I agree with most of Pinker’s analysis, but a couple of sentences in the middle of the op-ed struck me as highly questionable and I wonder what other Situationist readers think:

Accomplished people don’t bulk up their brains with intellectual calisthenics; they immerse themselves in their fields. Novelists read lots of novels, scientists read lots of science.

Pinker’s point is that “the effects of experience are highly specific to the experiences themselves.  If you train people to do one thing (recognize shapes, solve math puzzles, find hidden words), they get better at doing that thing, but almost nothing else.”

Fair enough as a general statement, but what about the novelist example?  Are the best novelists those who “immerse themselves in their field[]?  Does “read[ing] lots of novels” make you a better novelist?  Or are the best novelists—the truly creative and groundbreaking writers—those who read widely, ponder issues in various fields, and have broad life experience.

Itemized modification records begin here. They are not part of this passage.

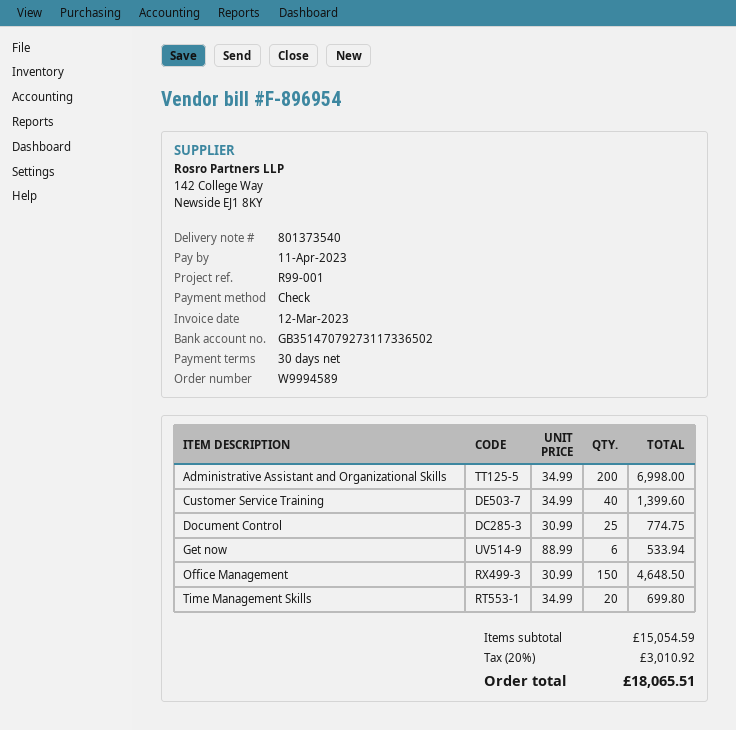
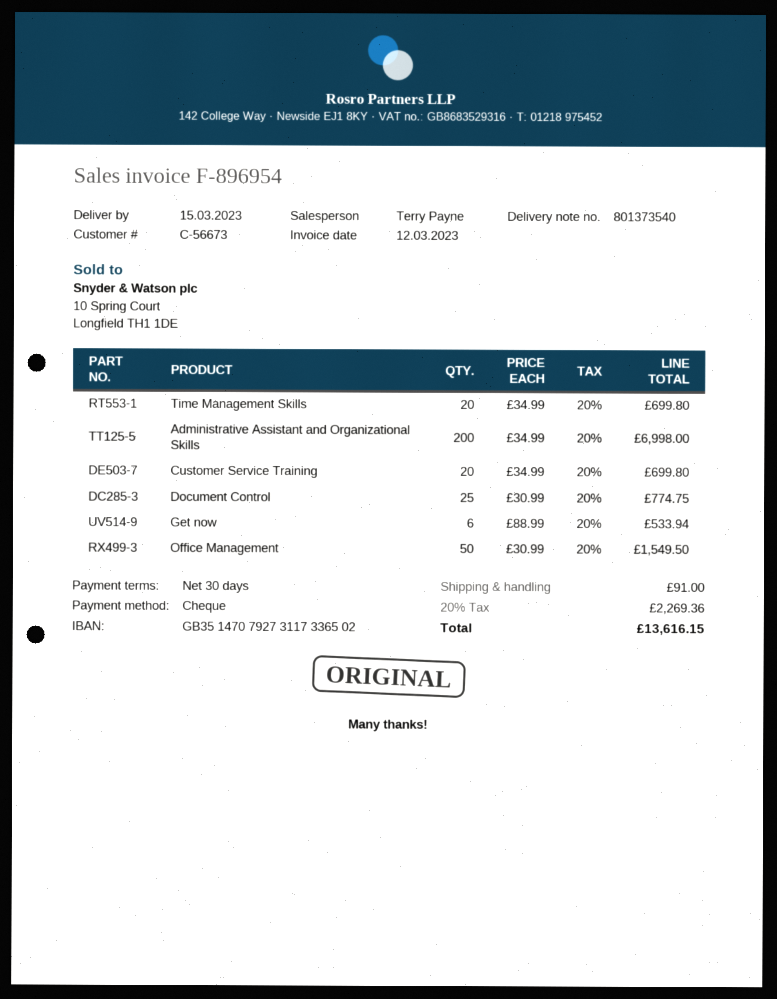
Customer Service Training: 40 x 34.99 = 1399.60 -> 20 x 34.99 = 699.80
Office Management: 150 x 30.99 = 4648.50 -> 50 x 30.99 = 1549.50
shipping: none -> 91.00
tax: 20% = 3010.92 -> 20% = 2269.36
total: 18065.51 -> 13616.15

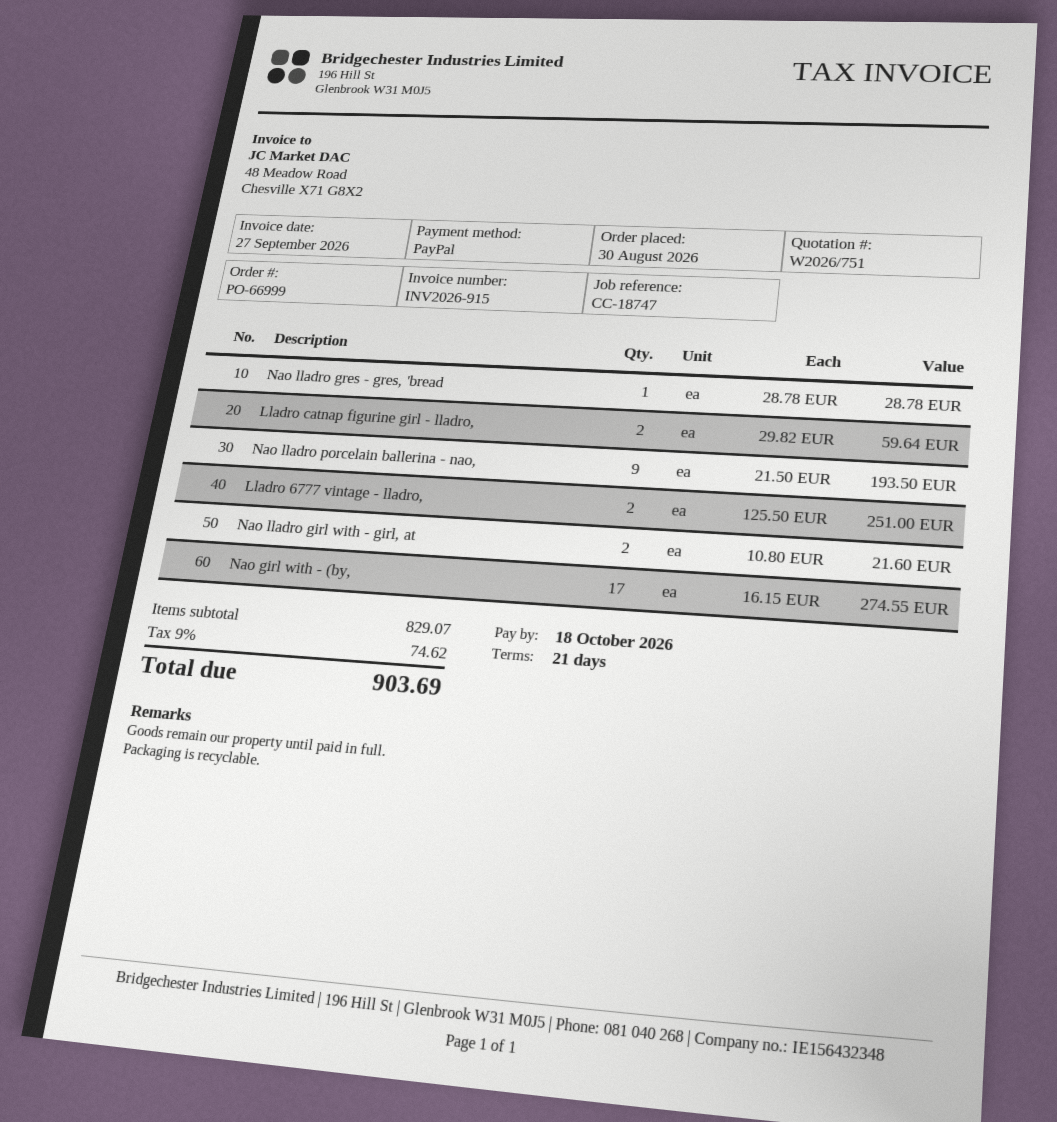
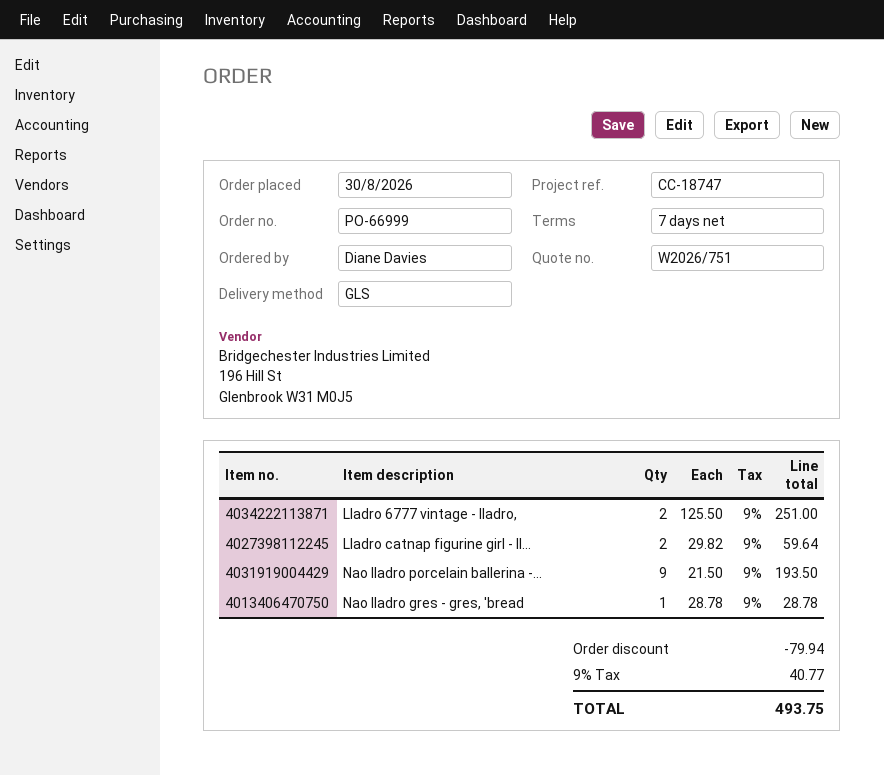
payment terms: 21 days -> 7 days
Nao lladro girl with - girl, at: 2 x 10.80 = 21.60 -> none
Nao girl with - (by,: 17 x 16.15 = 274.55 -> none
discount: none -> 79.94
tax: 9% = 74.62 -> 9% = 40.77
total: 903.69 -> 493.75

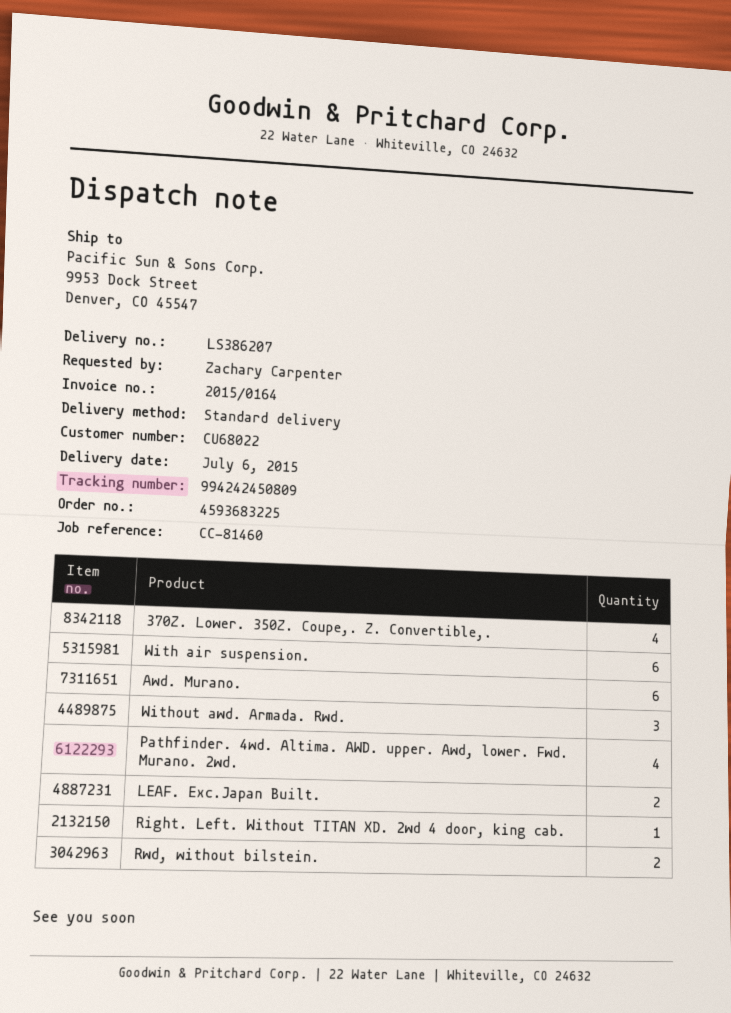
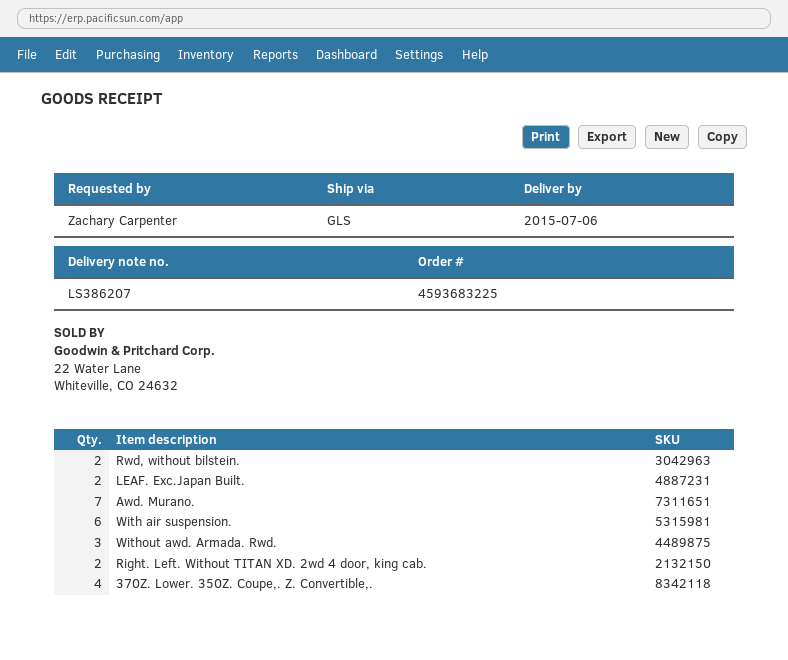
shipping method: standard -> GLS
Awd. Murano.: 6 -> 7
Pathfinder. 4wd. Altima. AWD. upper. Awd, lower. Fwd. Murano. 2wd.: 4 -> none
Right. Left. Without TITAN XD. 2wd 4 door, king cab.: 1 -> 2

Consider the great British writer, Iris Murdoch.  Prior to writing her first novel, Under the Net, published when she was only 25, Murdoch studied ancient history, classics, and philosophy at Oxford, and then worked for the Treasury and the United Nations.  Over the years, reading and writing lots of novels did not seem to make her a better writer.  Under the Net is considered by most critics to be Murdoch’s best work (and one of the finest English-language novels of the 20th century), though she went on to write 25 more novels.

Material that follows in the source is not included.